One of the most challenging aspects of perimenopause-related anxiety is its unpredictability. Women may find themselves suddenly overwhelmed by intense feelings of fear or panic, often without a clear trigger. This unpredictability can make everyday tasks feel daunting and can significantly impact one’s quality of life. Simple activities, such as going to work, socialising with friends, or even running errands, can become sources of stress.

Moreover, perimenopause anxiety is often accompanied by other symptoms such as insomnia, fatigue, and mood swings, which can exacerbate feelings of anxiety. Lack of sleep, in particular, can create a vicious cycle where anxiety leads to poor sleep, and poor sleep, in turn, increases anxiety. This interplay of symptoms can make it difficult for women to identify the root cause of their distress, leading to feelings of frustration and helplessness.

Despite the prevalence of these symptoms, perimenopause anxiety remains under-discussed and under-diagnosed. Many women do not realise that their anxiety could be linked to hormonal changes and may attribute it to external stressors or personal weakness. This lack of awareness can prevent women from seeking the help they need and deserve.
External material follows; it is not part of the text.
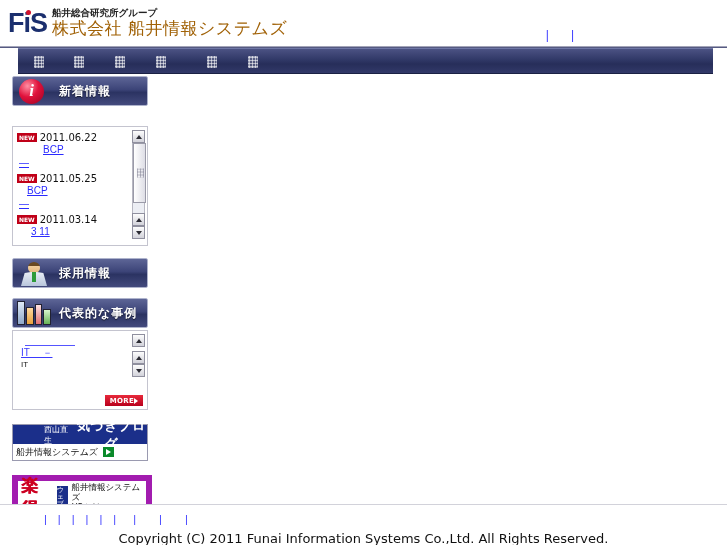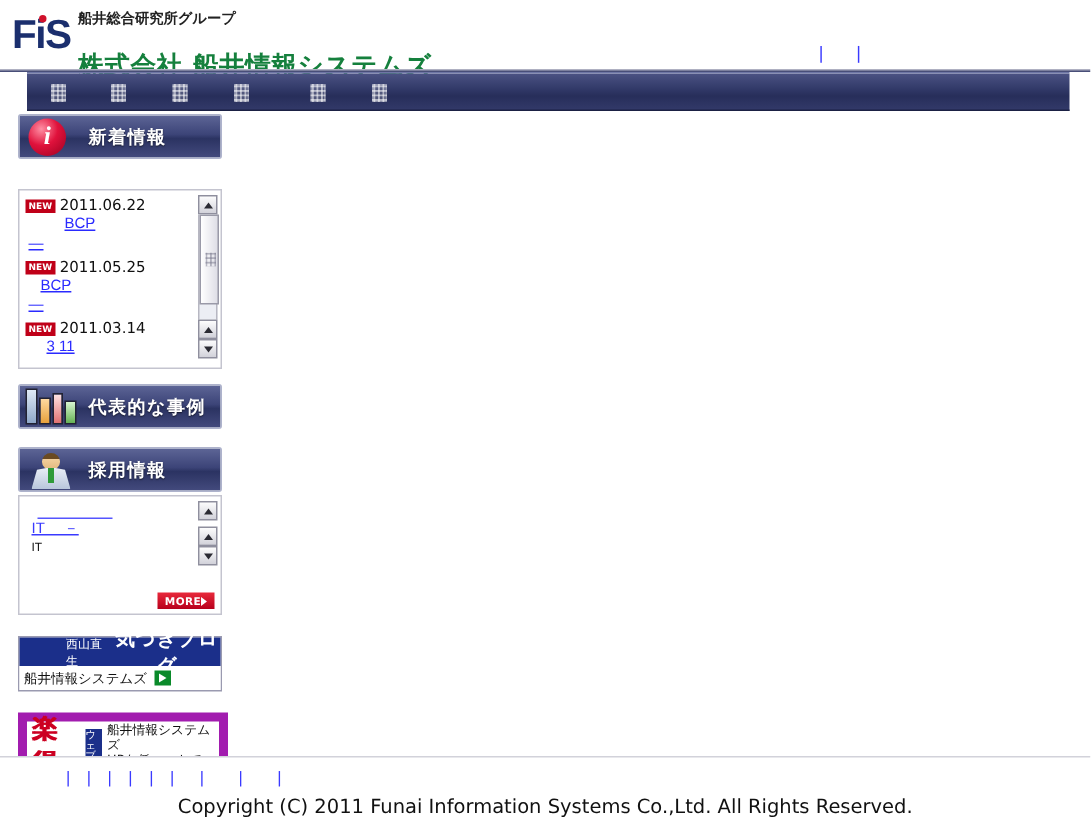"株式会社 船井情報システムズ" .corp-big { color: #15803d -> #a16207; font-weight: bold -> normal; margin-top: 16px -> none }
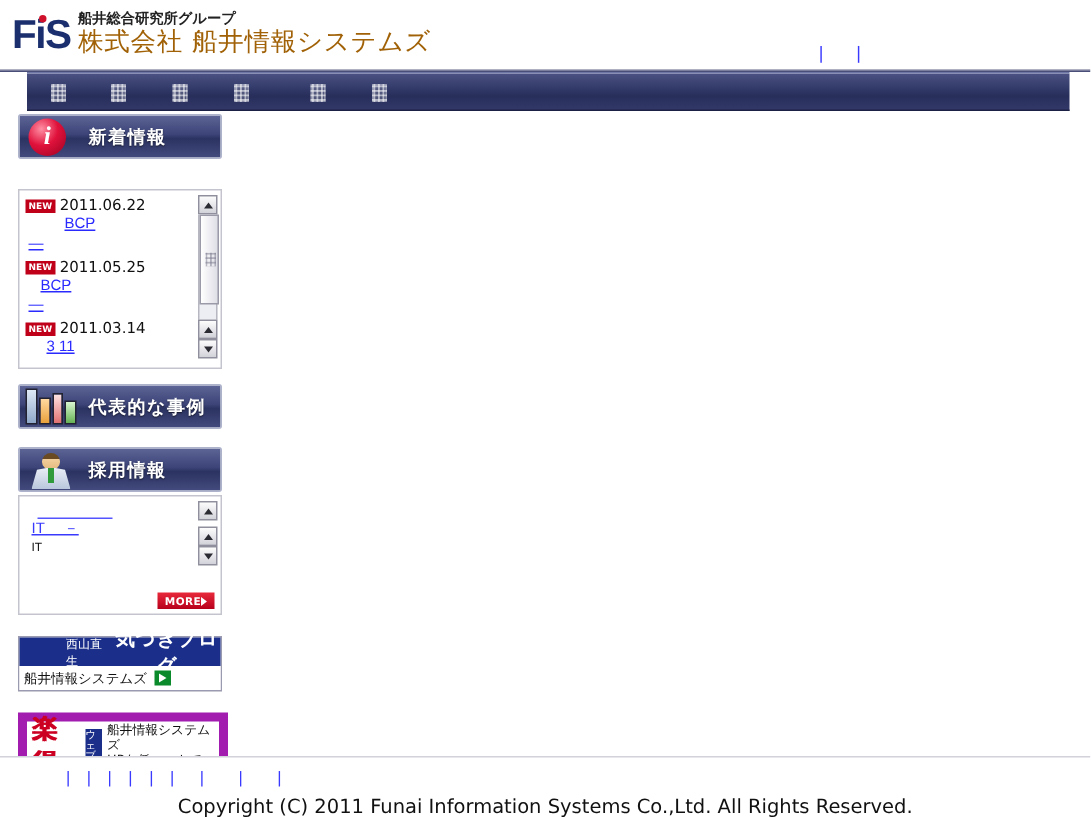"代表的な事例" div.panel-head { order: before "採用情報" -> after "採用情報" }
What are the signs that you’re dealing with anxiety? 

Anxiety can manifest in various ways, both physically and mentally. Common signs of anxiety include persistent feelings of worry or dread that are difficult to control. Physically, individuals may experience symptoms such as a racing heart, rapid breathing, sweating, trembling, and fatigue. They might also encounter sleep disturbances, such as difficulty falling asleep or staying asleep. Mentally, anxiety can lead to restlessness, difficulty concentrating, and an overwhelming sense of impending doom or fear. These symptoms can interfere with daily activities, making it challenging to perform routine tasks or interact with others. Recognising these signs is crucial for seeking appropriate help and managing anxiety effectively.

How do you treat anxiety in perimenopause?

It is essential for women experiencing perimenopause to recognise the connection between hormonal changes and anxiety. Acknowledging this link can be the first step towards seeking appropriate treatment and support. Treatments can include hormone replacement therapy which aims to balance hormone levels, as well as lifestyle changes such as regular exercise, a healthy diet, and mindfulness practices. Additionally, talking to a healthcare professional who is knowledgeable about perimenopause can provide invaluable guidance and reassurance.

Support from family and friends also plays a crucial role in managing perimenopause anxiety. Open communication about what you’re experiencing can help loved ones understand and provide the necessary support. Furthermore, connecting with other women going through similar experiences can be incredibly comforting and empowering.

Perimenopause is a natural phase of life, and while it brings its challenges, it also offers an opportunity for women to prioritise their health and wellbeing. By increasing awareness and understanding of perimenopause anxiety, women can better navigate this transition and find effective ways to manage their symptoms.